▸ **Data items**
────

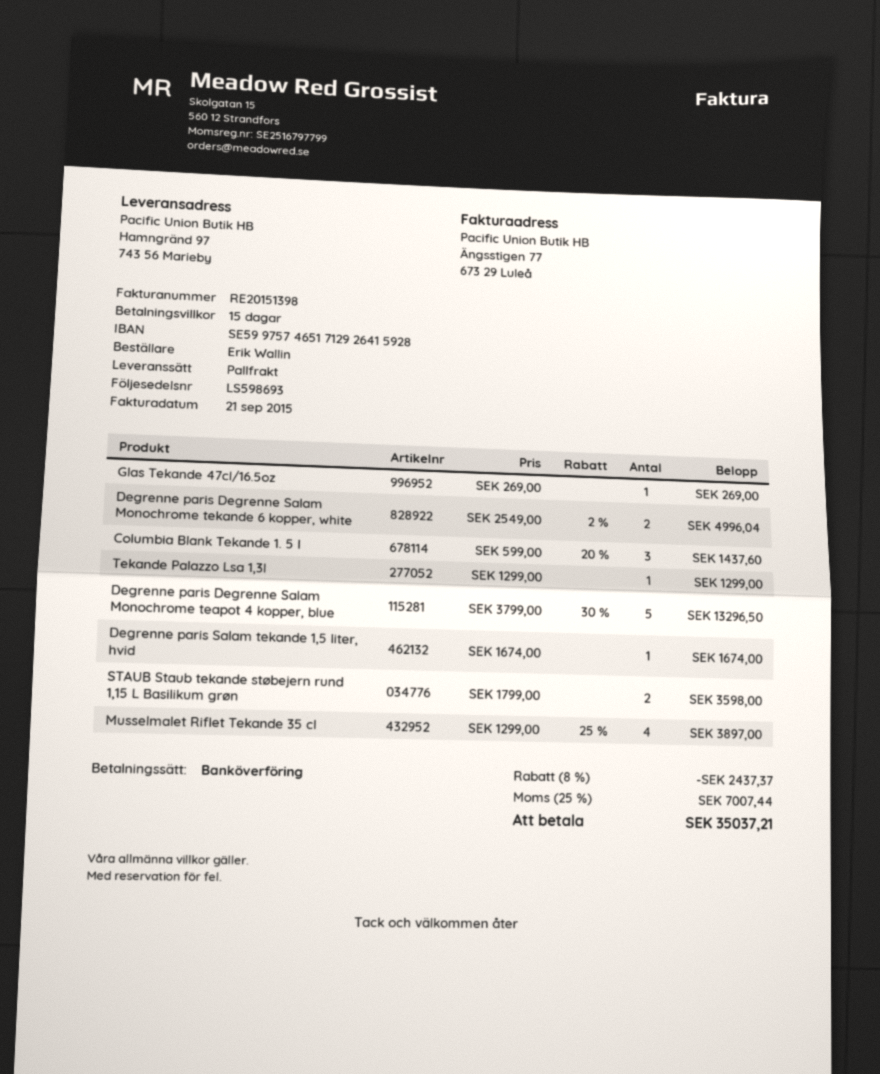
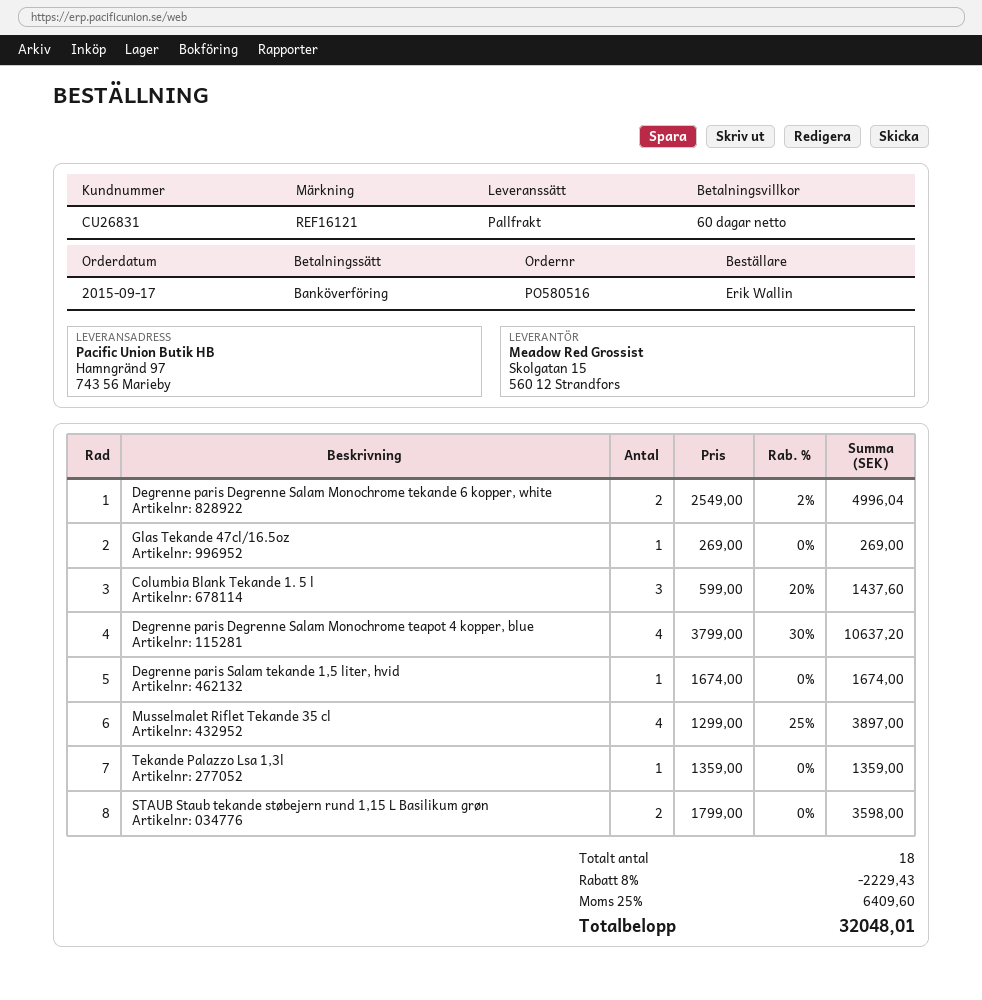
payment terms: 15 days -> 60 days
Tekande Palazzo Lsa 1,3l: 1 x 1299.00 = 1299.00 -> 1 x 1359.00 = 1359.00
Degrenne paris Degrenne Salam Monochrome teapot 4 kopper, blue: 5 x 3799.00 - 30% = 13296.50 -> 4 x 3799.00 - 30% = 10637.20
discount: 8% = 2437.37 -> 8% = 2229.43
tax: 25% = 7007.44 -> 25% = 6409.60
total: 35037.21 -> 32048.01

────

▸ **Task goal**
Reprint the data verbatim, pictures excluded.

▸ **Reply**
payment terms: 15 days -> 60 days
Tekande Palazzo Lsa 1,3l: 1 x 1299.00 = 1299.00 -> 1 x 1359.00 = 1359.00
Degrenne paris Degrenne Salam Monochrome teapot 4 kopper, blue: 5 x 3799.00 - 30% = 13296.50 -> 4 x 3799.00 - 30% = 10637.20
discount: 8% = 2437.37 -> 8% = 2229.43
tax: 25% = 7007.44 -> 25% = 6409.60
total: 35037.21 -> 32048.01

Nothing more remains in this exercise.